La preoccupazione più generalizzata è per l’assenza dei giovani, per l’abbandono quasi automatico dopo la Cresima. La voce dei giovani – ma anche dei ragazzi e dei bambini – è giunta grazie ai gruppi sinodali avviati dai docenti di religione nelle scuole. La Chiesa cattolica, tranne pochi casi, non interessa né come istituzione né come luogo di condivisione di fede: interessava da “piccoli” come luogo di ritrovo, di gioco e relazioni; oggi come adolescenti e giovani ci si ritrova per lo più in altri luoghi, più aperti e meno vincolati. Permangono e sono apprezzati i movimenti e le associazioni.

La liturgia si identifica con la Messa, ormai l’unica preghiera comunitaria e spesso anche personale. Le omelie sono un punto dolente: pochissimi gli apprezzamenti. Gli aggettivi più ricorrenti sono: non preparate, lunghe, astratte. La liturgia ormai non parla più, in particolare ai giovani: le nostre celebrazioni usano un linguaggio desueto e non sono capaci di coinvolgere. Più voci hanno chiesto un coinvolgimento dei laici, almeno nella preparazione. Non a caso, tra le attese più forti c’è il ripartire dalla Parola: l’attesa di omelie incentrate sui testi biblici, la voglia di ritrovarsi attorno alla Bibbia, il bisogno di persone che sappiano spiegare la Scrittura.

Note positive dai contributi dei gruppi di catechisti, che mostrano fiducia e speranza di ripresa, accanto al desiderio di formazione; in qualche caso segnalano anche sperimentazioni efficaci e originali, che coinvolgono i ragazzi attraverso l’arte, il teatro, la musica, l’attualizzazione della Parola. Certo il catechismo assorbe molte energie delle comunità. C’è chi parla di tempo ed energie “buttate”, considerando i frutti a lungo termine. Ma altre voci sottolineano che la catechesi è un momento di semina e non si può pretendere di raccogliere i frutti.
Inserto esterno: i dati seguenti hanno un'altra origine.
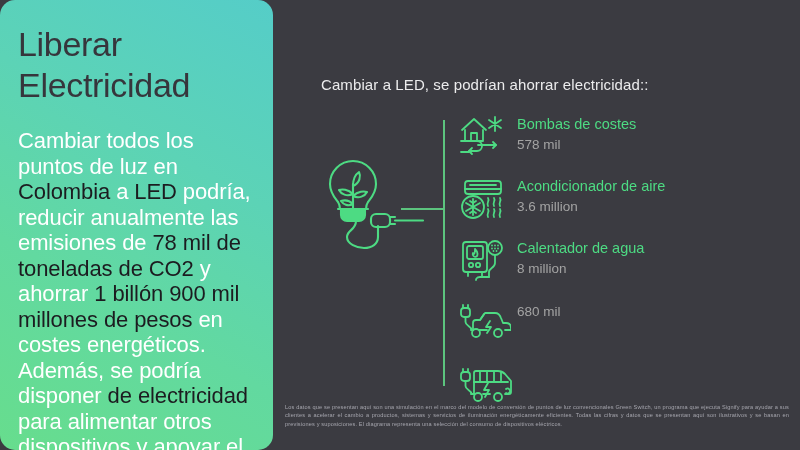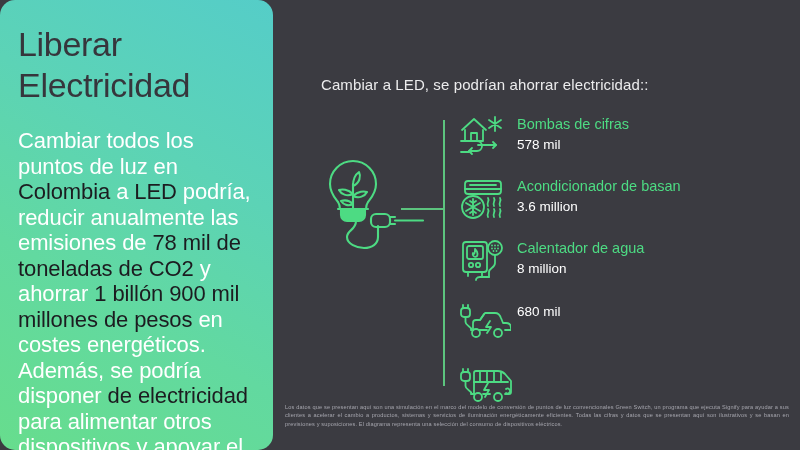--- a/index.html
+++ b/index.html
@@ -43,21 +43,21 @@
   #axis-line{position:absolute;left:170px;top:120px;width:2px;height:266px;background:#5cc47e;}
   #axis-stub{position:absolute;left:128px;top:208px;width:44px;height:2px;background:#5cc47e;}
 
   
   #items-list{position:absolute;left:186px;top:113px;width:330px;}
   .item-row{display:flex;align-items:flex-start;height:54px;margin-bottom:8px;}
   .item-row:last-child{margin-bottom:0;}
   .item-icon{width:46px;height:46px;flex:0 0 46px;margin-right:12px;margin-top:1px;}
   .item-text{padding-top:2px;}
   .item-label{font-size:14.5px;color:#4ddb83;line-height:19px;white-space:nowrap;}
-  .item-value{font-size:13.5px;color:#ffffff;line-height:19px;margin-top:1px;}
+  .item-value{font-size:13.5px;color:#a3a3a3;line-height:19px;margin-top:1px;}
 
   #footnote{
     position:absolute;left:12px;top:403px;width:504px;
     font-size:5.6px;line-height:8.4px;color:#a6a6ae;text-align:justify;
     letter-spacing:0.15px;
   }
 </style>
 </head>
 <body>
 
@@ -101,37 +101,37 @@
     <path d="M6 16v11h18V16"></path>
     <path d="M12 27V19h6v8"></path>
     <path d="M36 3v14M30 6l12 8M42 6l-12 8"></path>
     <path d="M2 27h16a5 5 0 0 1 0 10H10"></path>
     <path d="M13 34l-3 3 3 3"></path>
     <path d="M19 31h18"></path>
     <path d="M34 28l3 3-3 3"></path>
     <path d="M2 38h8"></path>
   </svg></div>
           <div class="item-text">
-            <div class="item-label">Bombas de cifras</div>
+            <div class="item-label">Bombas de costes</div>
             <div class="item-value">578 mil</div>
           </div>
         </div>
         <div class="item-row">
           <div class="item-icon"><svg id="tpl-air-conditioner-icon" viewBox="0 0 46 46" width="46" height="46" fill="none" stroke="#4ddb83" stroke-width="1.8" stroke-linecap="round" stroke-linejoin="round">
     <rect x="6" y="5" width="36" height="13" rx="3"></rect>
     <path d="M6 13h36"></path>
     <path d="M11 9h26"></path>
     <circle cx="14" cy="31" r="11"></circle>
     <path d="M14 23v16M7 27l14 8M21 27L7 35"></path>
     <path d="M11 25l3 2 3-2M11 37l3-2 3 2"></path>
     <path d="M29 22c2 3-2 5 0 8M35 22c2 3-2 5 0 8M41 22c2 3-2 5 0 8"></path>
     <path d="M29 33c2 3-2 5 0 8M35 33c2 3-2 5 0 8M41 33c2 3-2 5 0 8"></path>
   </svg></div>
           <div class="item-text">
-            <div class="item-label">Acondicionador de basan</div>
+            <div class="item-label">Acondicionador de aire</div>
             <div class="item-value">3.6 million</div>
           </div>
         </div>
         <div class="item-row">
           <div class="item-icon"><svg id="tpl-water-heater-icon" viewBox="0 0 46 46" width="46" height="46" fill="none" stroke="#4ddb83" stroke-width="1.8" stroke-linecap="round" stroke-linejoin="round">
     <rect x="4" y="4" width="24" height="30" rx="3"></rect>
     <rect x="8" y="8" width="16" height="13" rx="2"></rect>
     <path d="M16 11c3 3 3 5 2 7-2 2-5 0-4-3 1 2 2 1 2-4z"></path>
     <circle cx="12" cy="27" r="2.2"></circle>
     <circle cx="19" cy="27" r="2.2"></circle>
Per continuare il cammino e in preparazione all’assemblea del 19 giugno che dovrà scegliere, attraverso il lavoro di gruppo, alcune piste di ricerca da percorrere il prossimo anno, siamo invitati a leggere, sul sito della diocesi, il testo della sintesi finale e a ritrovarci come gruppi sinodali. «Il Sinodo», ha ricordato il vescovo Marco, concludendo l’assemblea, «è ancora quasi tutto da fare e da fare insieme».